What is a Total Hip Replacement?

26th Oct, 2020

3 cheers for your new hip! HIP HIP HOORAY! HIP HIP HOORAY! HIP HIP HOORAY!!

What is a Total Hip Replacement?

Total hip replacement (THR) is a surgery that involves the removal of damaged and worn out areas of the hip joint and replacing it with prosthetic implants.

The hip joint is a ball and socket joint with the femoral head (part of thigh bone) being the “ball”, and the acetabulum (part of pelvis) being the “socket”. This allows for a large range of movements including rotation about the main axes.

In a THR, the damaged femoral head will be replaced with metal alloy and the acetabulum will be replaced with a highly crosslinked polyethylene insert in a metal cup.

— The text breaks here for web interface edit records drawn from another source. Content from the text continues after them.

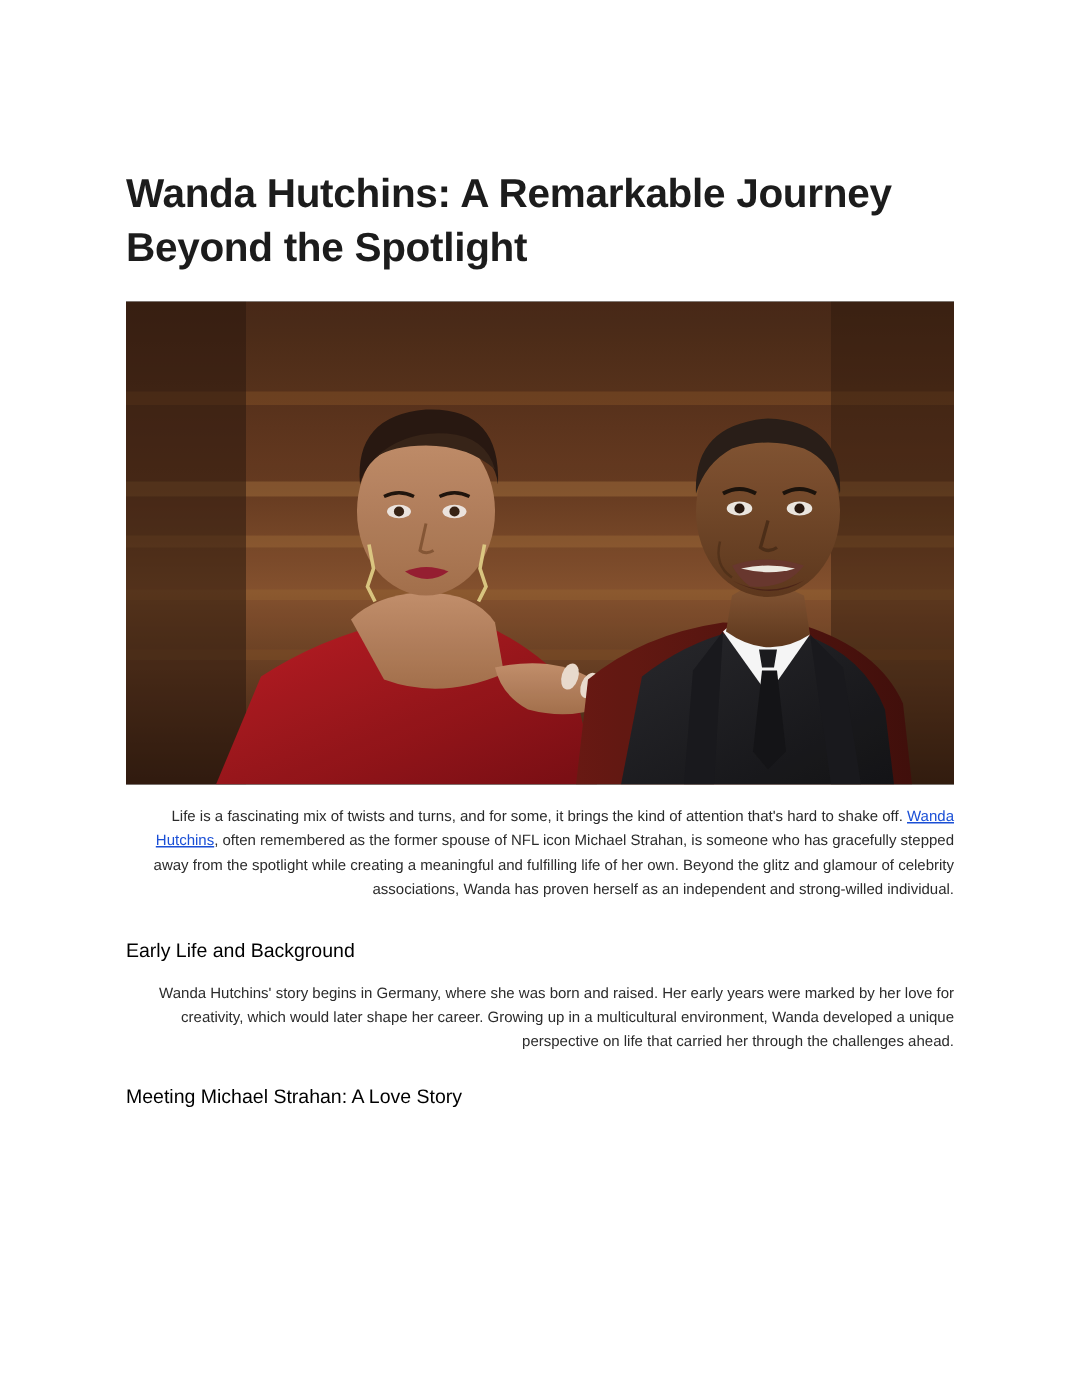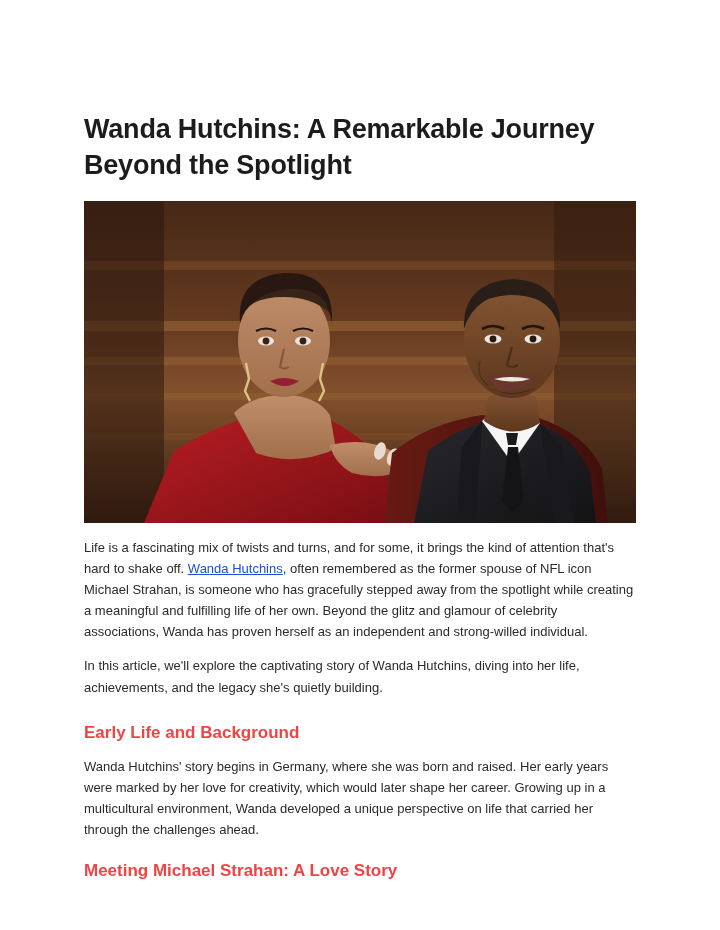"Life is a fascinating mix" p.body-text { font-size: 13px -> 10px; text-align: left -> right }
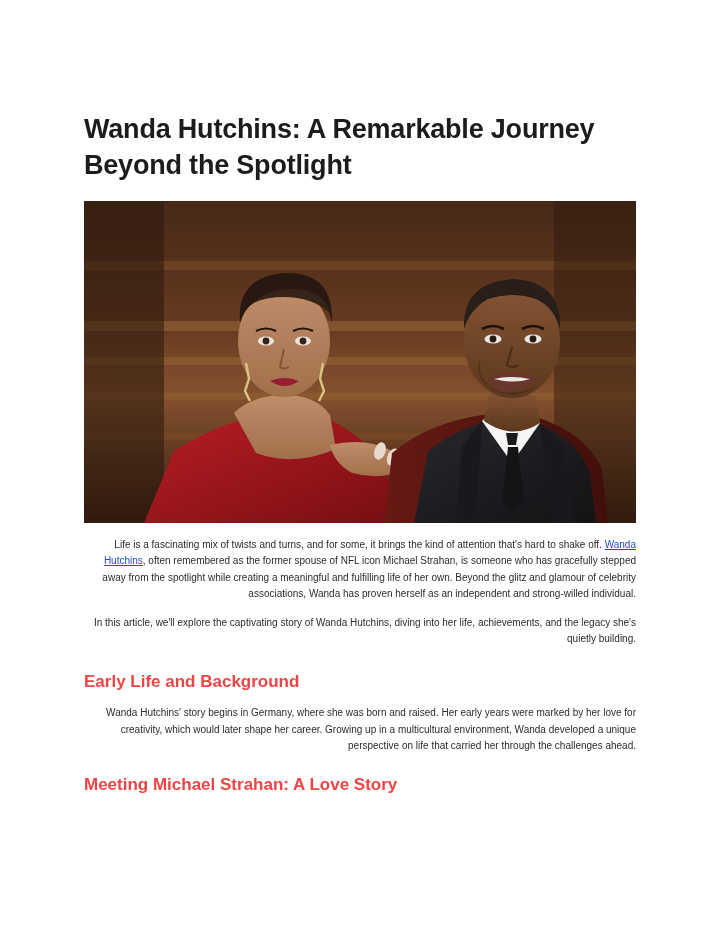"In this article, we'll explore" p.body-text { html: <p>In this article, we'll explore the captivating story of Wanda Hutchins, diving into her life, achievements, and the legacy she's quietly building.</p> -> none }
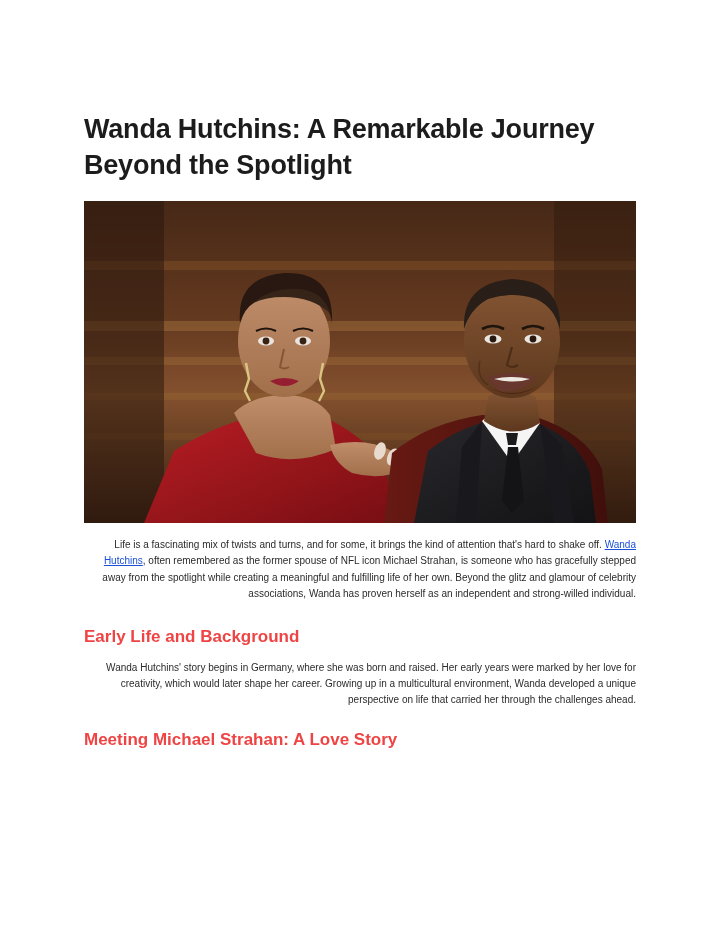"Early Life and Background" h2.section-heading { color: #ef4444 -> #000000; font-size: 17px -> 13px; font-weight: 700 -> 400 }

Femoral prosthesis anatomy

Do I need one?

The main goal for a THR is for pain relief and restoration of a functional hip for improved quality of life.

Some common candidates for a THR include people with:

  1. End-stage degenerative and symptomatic hip osteoarthritis
  2. Avascular necrosis (i.e. disruption of blood supply to the hip)
  3. Development abnormalities of the hip (i.e. Hip dysplasia)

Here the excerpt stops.